Please, check the contents of the $HOME/.kube/config file.
# yum remove kubelet kubectl kubernetes-cni kubeadm
Removed:
kubeadm.x86_64 0:1.21.14-0 kubectl.x86_64 0:1.24.3-0 kubelet.x86_64 0:1.21.14-0 kubernetes-cni.x86_64 0:0.8.7-0
Complete!
# yum install -y kubelet-1.21.14 kubectl-1.21.14 kubernetes-cni kubeadm-1.21.14
# systemctl enable kubelet
# kubeadm join 172.18.0.71:6443 --token vr2dry.igtxh6mmr67o8a9u --discovery-token-ca-cert-hash sha256:a3b77324c7b6aefc93daa4692b9a601106a3d326ed246b999e8b9aa910a3e788
[preflight] Running pre-flight checks
[WARNING IsDockerSystemdCheck]: detected "cgroupfs" as the Docker cgroup driver.
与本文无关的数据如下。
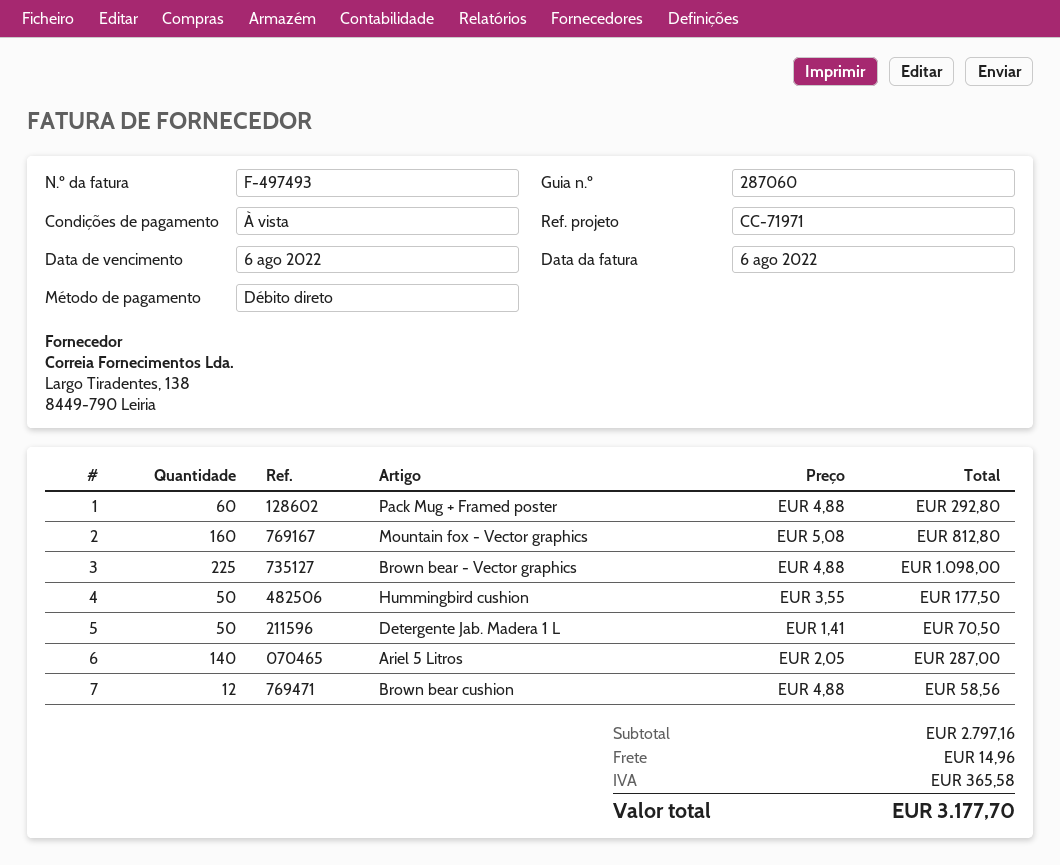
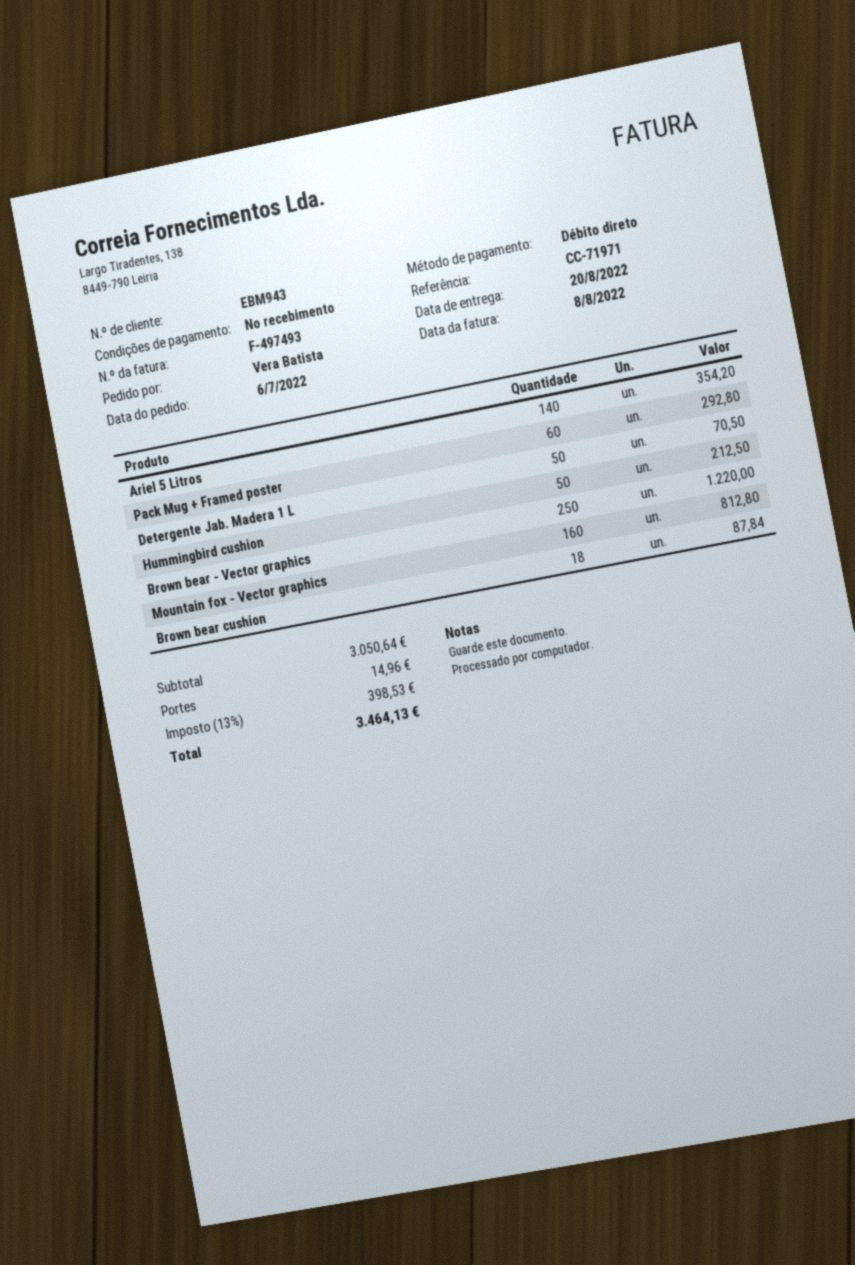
invoice date: 2022-08-06 -> 2022-08-08
Brown bear - Vector graphics: 225 for 1098.00 -> 250 for 1220.00
Hummingbird cushion: 50 for 177.50 -> 50 for 212.50
Ariel 5 Litros: 140 for 287.00 -> 140 for 354.20
Brown bear cushion: 12 for 58.56 -> 18 for 87.84
subtotal: 2797.16 -> 3050.64
tax: 365.58 -> 398.53
total: 3177.70 -> 3464.13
The recommended driver is "systemd". Please follow the guide at https://kubernetes.io/docs/setup/cri/
[preflight] Reading configuration from the cluster...
[preflight] FYI: You can look at this config file with 'kubectl -n kube-system get cm kubeadm-config -o yaml'
[kubelet-start] Writing kubelet configuration to file "/var/lib/kubelet/config.yaml"
[kubelet-start] Writing kubelet environment file with flags to file "/var/lib/kubelet/kubeadm-flags.env"
[kubelet-start] Starting the kubelet
[kubelet-start] Waiting for the kubelet to perform the TLS Bootstrap...
This node has joined the cluster:
* Certificate signing request was sent to apiserver and a response was received.
* The Kubelet was informed of the new secure connection details.
Run 'kubectl get nodes' on the control-plane to see this node join the cluster.
# kubectl get nodes
NAME STATUS ROLES AGE VERSION
k8s-master.demo.com Ready control-plane,master 138m v1.21.14
k8s-node1.demo.com Ready <none> 54s v1.21.14
k8s-node2.demo.com NotReady <none> 132m v1.21.14
可以看到节点1的状态已经为Ready
通过这一次排查,在k8s集群中,如果有节点状态不为Ready的情况下,可以通过查看describe node先进行判断,再从kubelet的日志中找到对应的出错信息并予以解决。